Today in Criminal Justice News

By now you’ve heard that yesterday Missouri Governor Eric Greitens was arrested and charged with felony invasion of privacy charges. The Springfield News-Leader says this is a class D felony, and no one expects he will face jail time if convicted. The charges are connected to his affair with his former hairdresser that I wrote about awhile back.

However, David Graham writes for The Atlantic that the FBI is investigating Greitens also, and  there have been hints and grumblings in the local newspapers about campaign finance violations surrounding Greitens. So he may yet get into more trouble.

He has sworn not to resign from office, but today he resigned his position on the executive committee of the Republican Governors Association. Lots of news stories today are referring to him as a one-time rising star of the Republican Party. He was planning to run for POTUS some day, apparently. I guess not.

In other news — Rick Gates just pleaded guilty to conspiracy against the United States. I was under the impression that Mueller had already flipped him, but apparently that wasn’t so; he was only just now flipped.

Dylan Matthews explains the indictment:

So let’s be clear: “Conspiracy against the United States” isn’t what it sounds like. It has nothing to do with foreign actors influencing an election. It certainly has nothing to do with treason, which would require the US and Russia to be actively at war with each other.

The statute, rather, is an extension of the ordinary crime of conspiracy. Basically, Gates has admitted to conspiring to commit offenses against, and to defraud the US government. The offenses involve false statements or misrepresentations of financial and lobbying activity. He is also pleading guilty to a single charge of false statements, but not to other offenses alleged as part of the initial indictment, which should reduce his potential prison sentence.

“The statute defines separate and additional offenses if two or more people enter into an illegal agreement with the intent to engage in criminal conduct, and commit an overt act in furtherance of that agreement,” Lisa Kern Griffin, a professor of law at Duke who specializes in criminal law and criminal procedure, told me last October.

The “two or more people” are, of course, Gates and Paul Manafort, and this all relates to indictments for money laundering efforts that Mueller brought against them for in October. However, I understand that the charges Gates pleaded guilty to were from new indictments, not the same ones from October.

Among other things, we learned today that the pair created a “paper” trail because Manafort didn’t know how to convert PDFs into Word documents. Manafort wanted to falsify company documents but couldn’t figure out how to make changes on a PDF. So he and Gates were emailing files back and forth as Gates did the file conversions and Manafort edited the files.

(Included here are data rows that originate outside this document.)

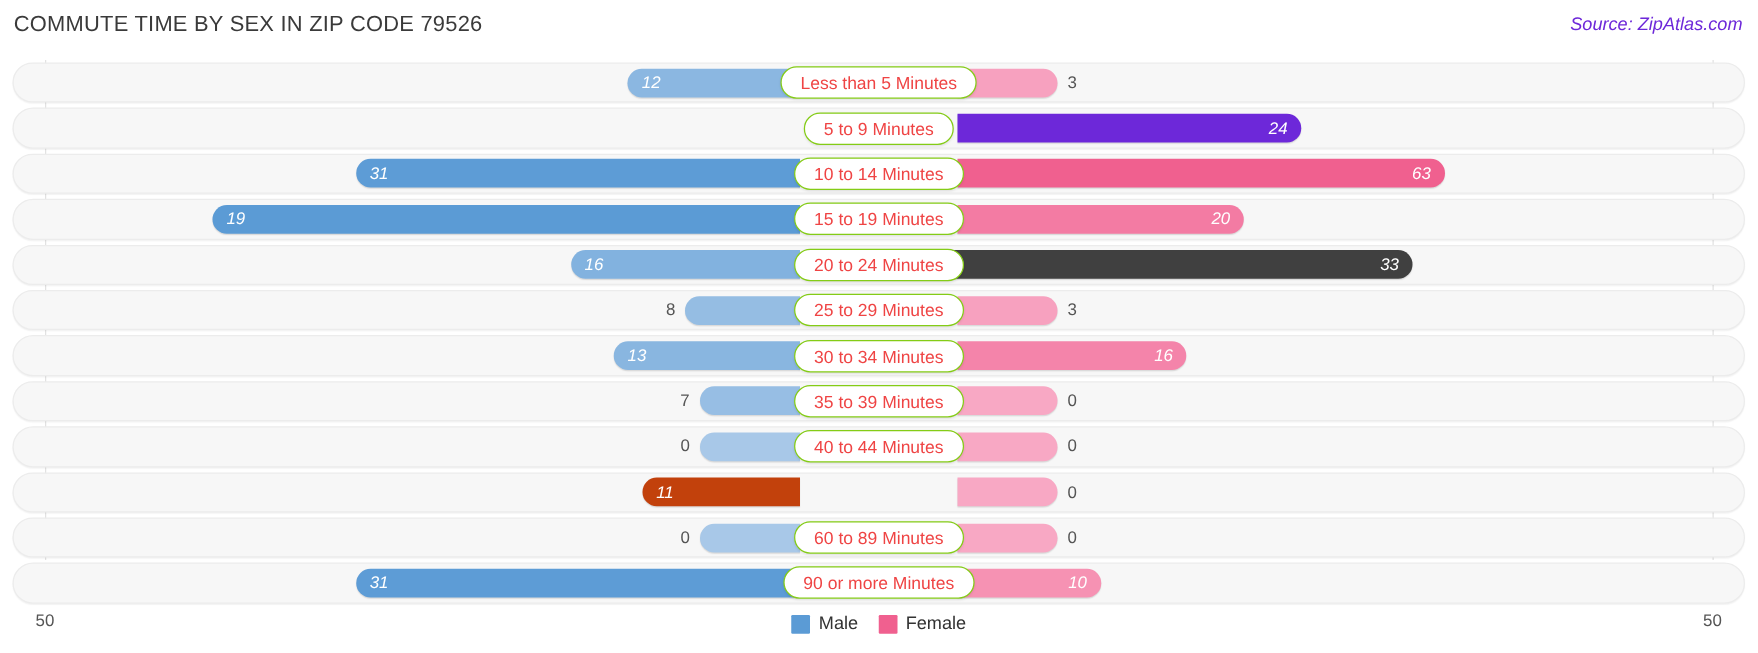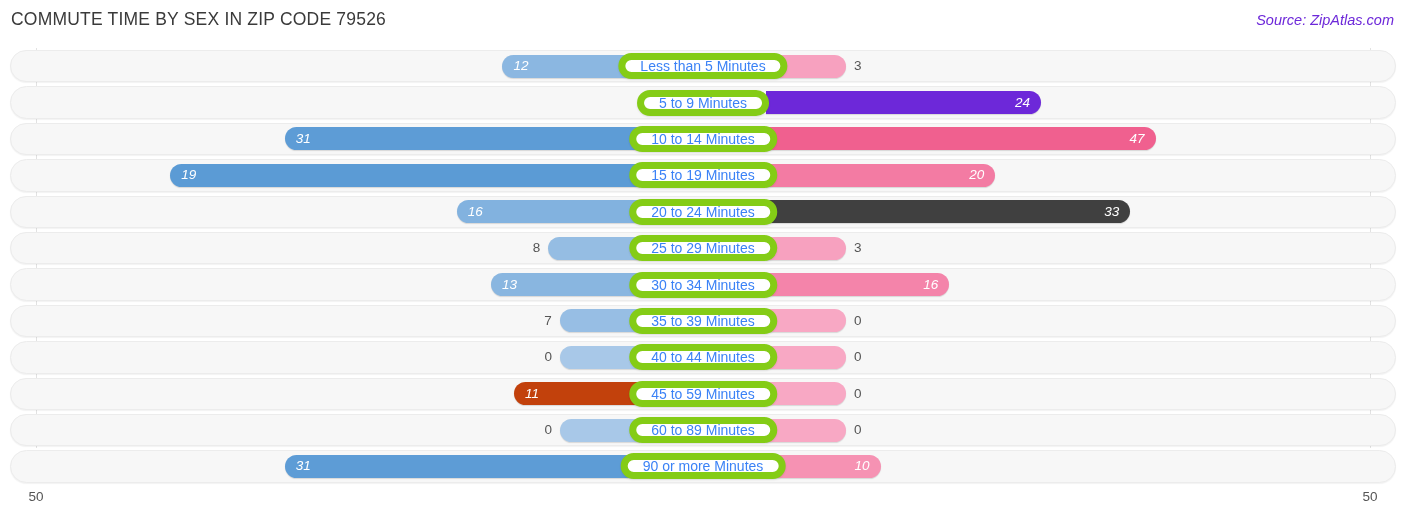--- a/index.html
+++ b/index.html
@@ -120,14 +120,14 @@
     left: 50%;
     transform: translateX(-50%);
     background: #ffffff;
-    border: 7px solid #84cc16;
+    border: 1px solid #84cc16;
     border-radius: 13px;
     display: flex;
     align-items: center;
     justify-content: center;
     padding: 0 15px;
     font-size: 14px;
-    color: #3b82f6;
+    color: #ef4444;
     white-space: nowrap;
     box-shadow: 0 1px 2px rgba(0,0,0,.10);
     z-index: 5;

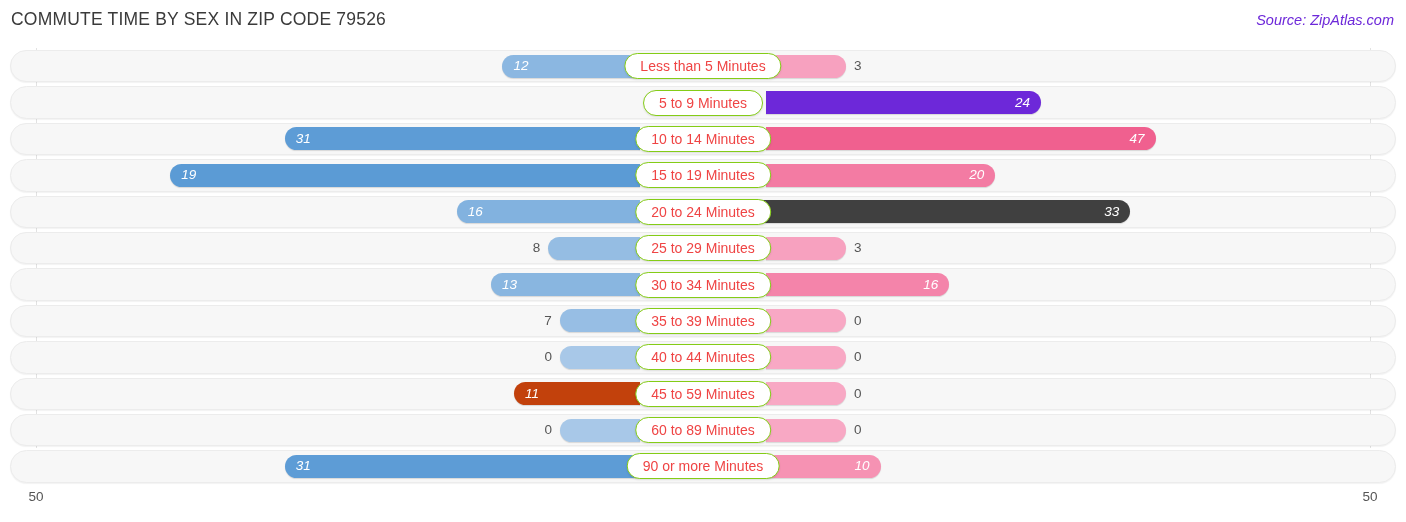--- a/index.html
+++ b/index.html
@@ -204,7 +204,7 @@
               <span class="val val-in">31</span>
             </div>
             <div class="bar bar-female" style="width: 389.64px; background: rgb(240, 96, 143); left: 766px;">
-              <span class="val val-in">47</span>
+              <span class="val val-in">63</span>
             </div>
             <div class="pill">10 to 14 Minutes</div>
           </div>

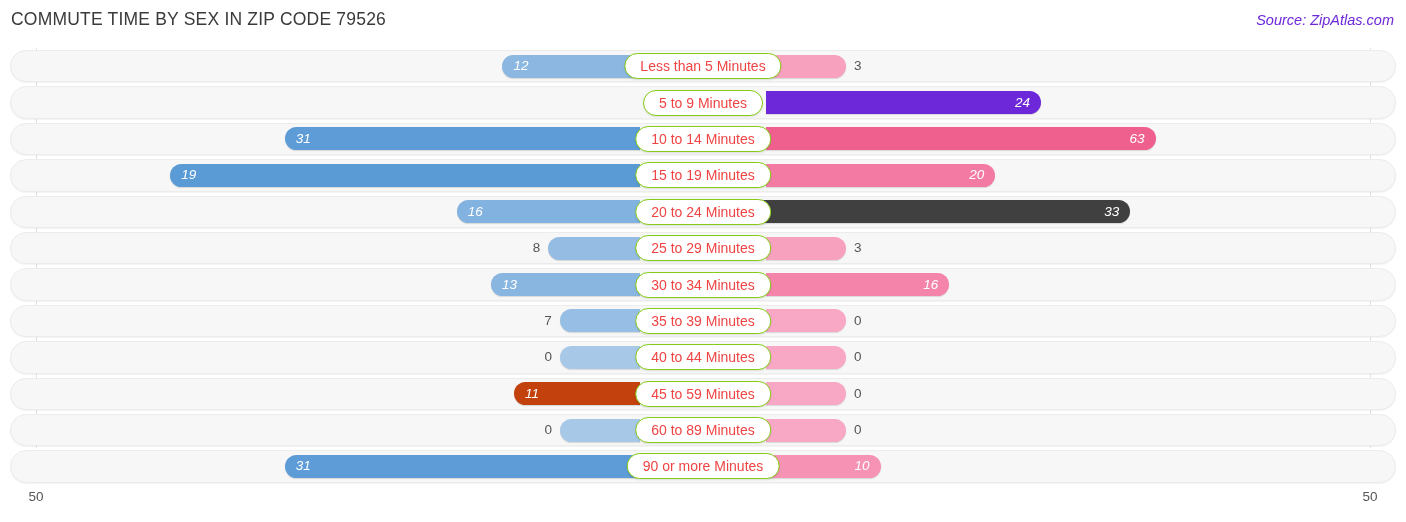--- a/index.html
+++ b/index.html
@@ -283,7 +283,6 @@
             </div>
             <span class="val" style="left: 854px;">0</span>
             <div class="bar bar-female" style="width: 80px; background: rgb(248, 168, 196); left: 766px;"></div>
-            <div class="pill">45 to 59 Minutes</div>
           </div>
         </div>
         <div class="row">

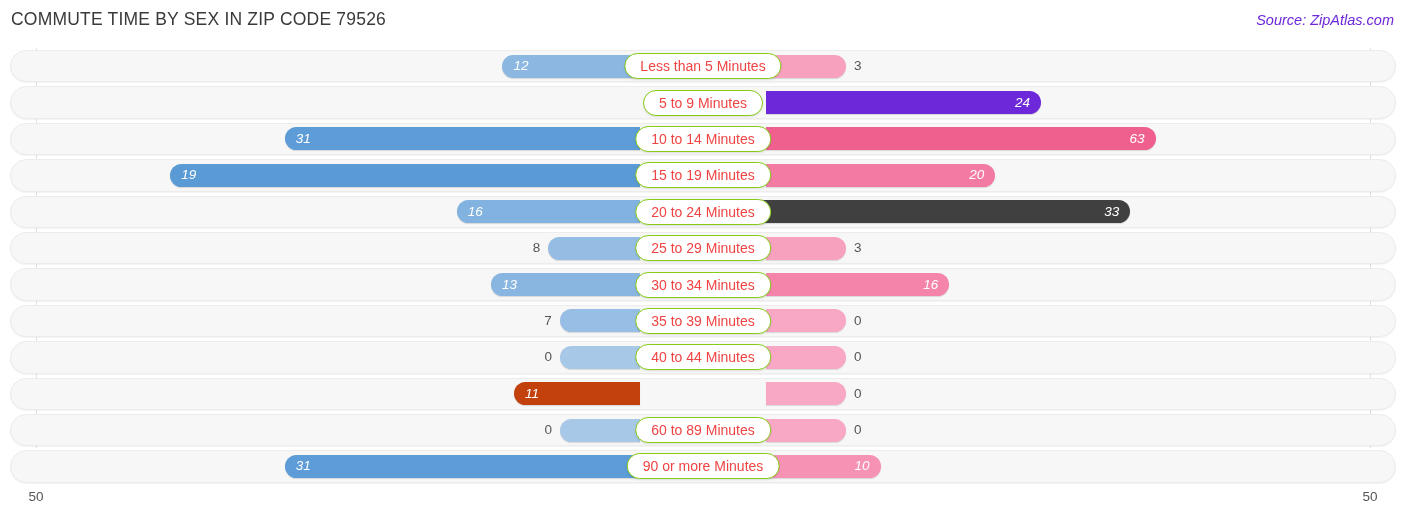--- a/index.html
+++ b/index.html
@@ -313,6 +313,16 @@
   <div class="axis-label axis-left">50</div>
   <div class="axis-label axis-right">50</div>
 
+  <div class="legend" id="legend">
+      <div class="legend-item">
+        <span class="swatch" style="background: rgb(91, 155, 213);"></span>
+        <span>Male</span>
+      </div>
+      <div class="legend-item">
+        <span class="swatch" style="background: rgb(240, 96, 143);"></span>
+        <span>Female</span>
+      </div>
+    </div>
 </div>
 
 </body></html>

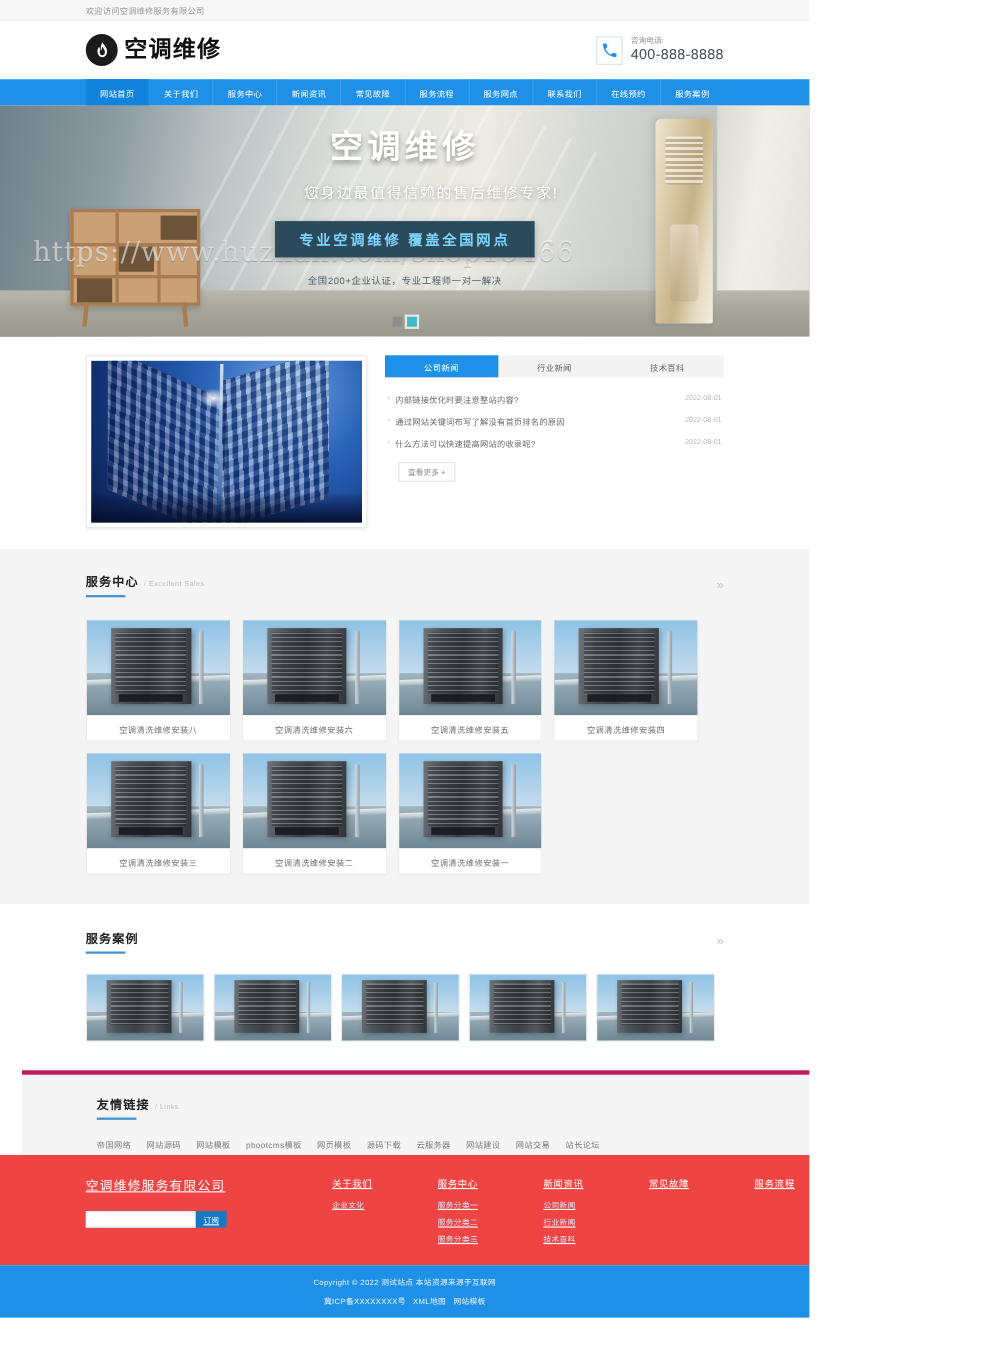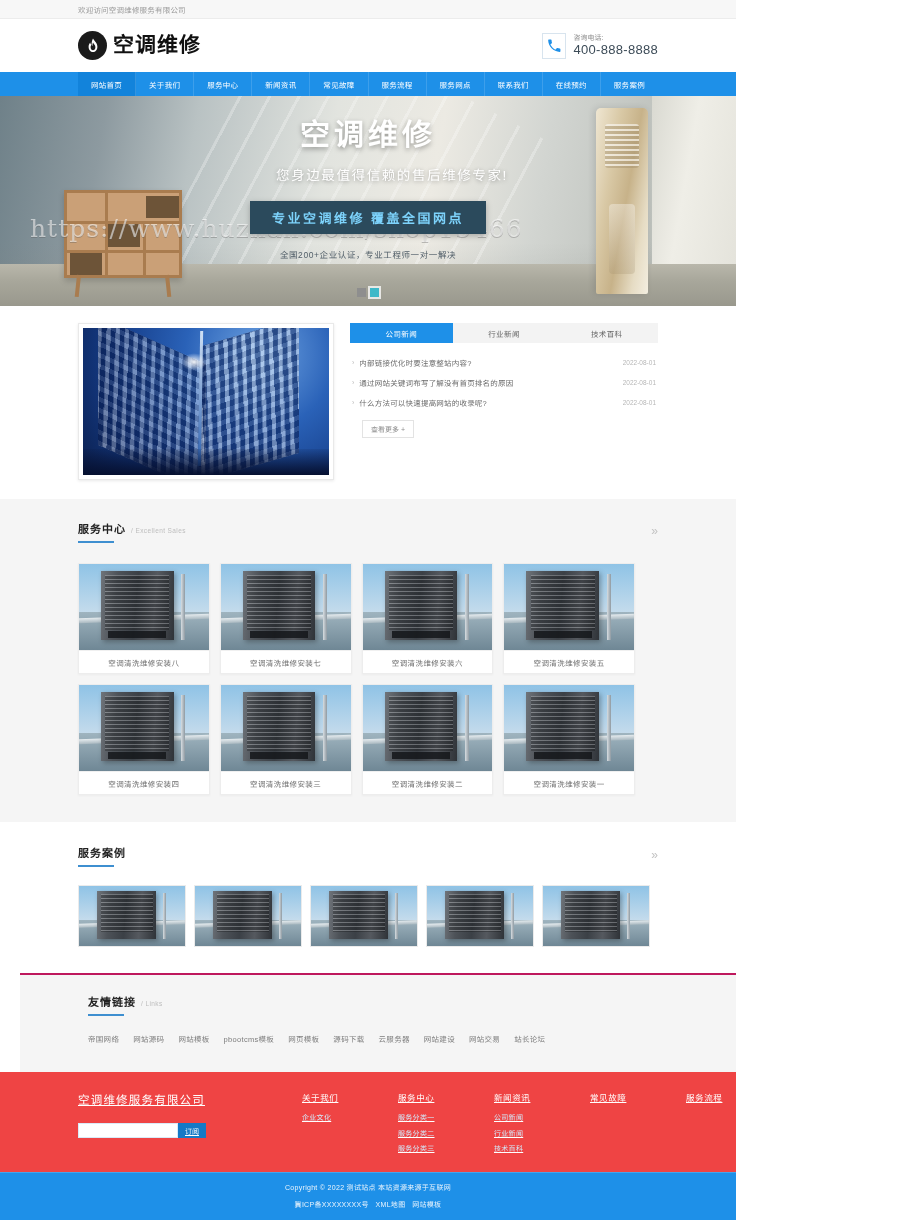--- a/index.html
+++ b/index.html
@@ -474,16 +474,6 @@
               <div class="unit"></div>
               <div class="pipe"></div>
             </div>
-            <div class="card-cap">空调清洗维修安装七</div>
-          </div>
-          <div class="card">
-            <div class="card-img">
-              <div class="csky"></div>
-              <div class="cground"></div>
-              <div class="rail"></div>
-              <div class="unit"></div>
-              <div class="pipe"></div>
-            </div>
             <div class="card-cap">空调清洗维修安装六</div>
           </div>
           <div class="card">

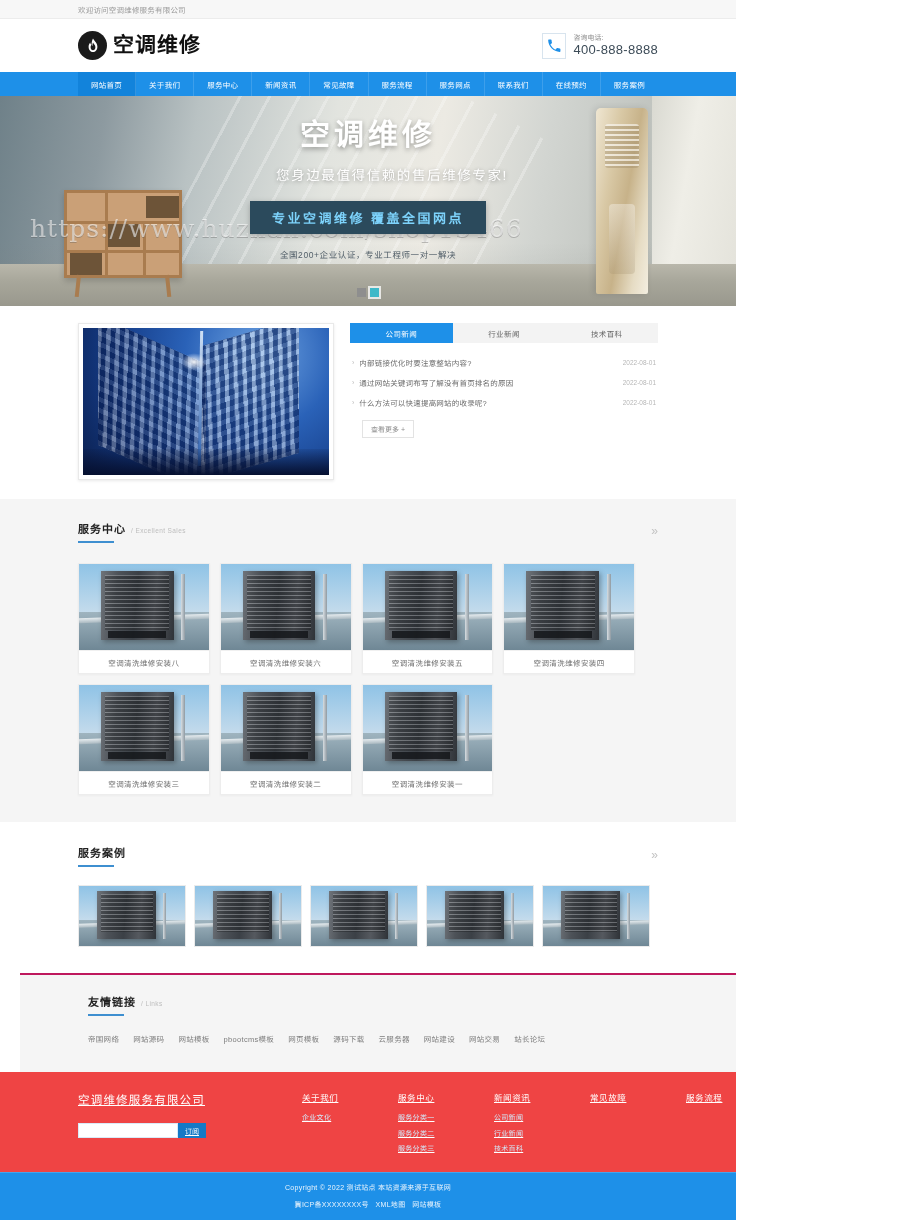--- a/index.html
+++ b/index.html
@@ -288,7 +288,7 @@
     background:linear-gradient(90deg,#d7dde1,#8f9aa2);}
 
   
-  .sec-links{background:#f5f5f5;padding:18px 0 28px;border-top:2px solid #be185d;margin-left:20px;}
+  .sec-links{background:#f5f5f5;padding:18px 0 4px;border-top:4px solid #be185d;margin-left:20px;}
   .link-row{display:flex;flex-wrap:wrap;gap:14px;margin-top:14px;}
   .link-row a{font-size:7.5px;color:#7d7d7d;text-decoration:none;cursor:pointer;letter-spacing:.3px;}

I guess what we learn from this is “Don’t do the crime if you can’t cough up the $2 a month for the Adobe package that allows you to convert PDF files to Word by yourself.” That may need some work.

See also Tierney Sneed at Talking Points Memo:

The filing by Mueller outlined two counts that prosecutors were bringing against Gates in a “superseding information.” An information typically precedes a plea agreement. Those charges are significantly less than what was in the earlier indictments filed against Gates, suggesting that it is a precursor to Gates pleading guilty in an agreement with Mueller.

The first count is conspiracy against the United States. The second count is for making a false statement. Remarkably the alleged false statement was made by Gates to the Special Counsel’s Office and the FBI on Feb. 1, months after the original indictment was issued, according to the information. That suggests Gates lied in the course of plea negotiations. His lawyers moved to withdraw from the case the same day.

Gates’ apparent decision to cooperate with Mueller followed an unexpected and dramatic path, including a drawn-out effort to switch up his legal team and a new set of charges filed by Mueller that were revealed Thursday evening.

This may tell us why Gates’s lawyers wanted off his case; they knew he was lying.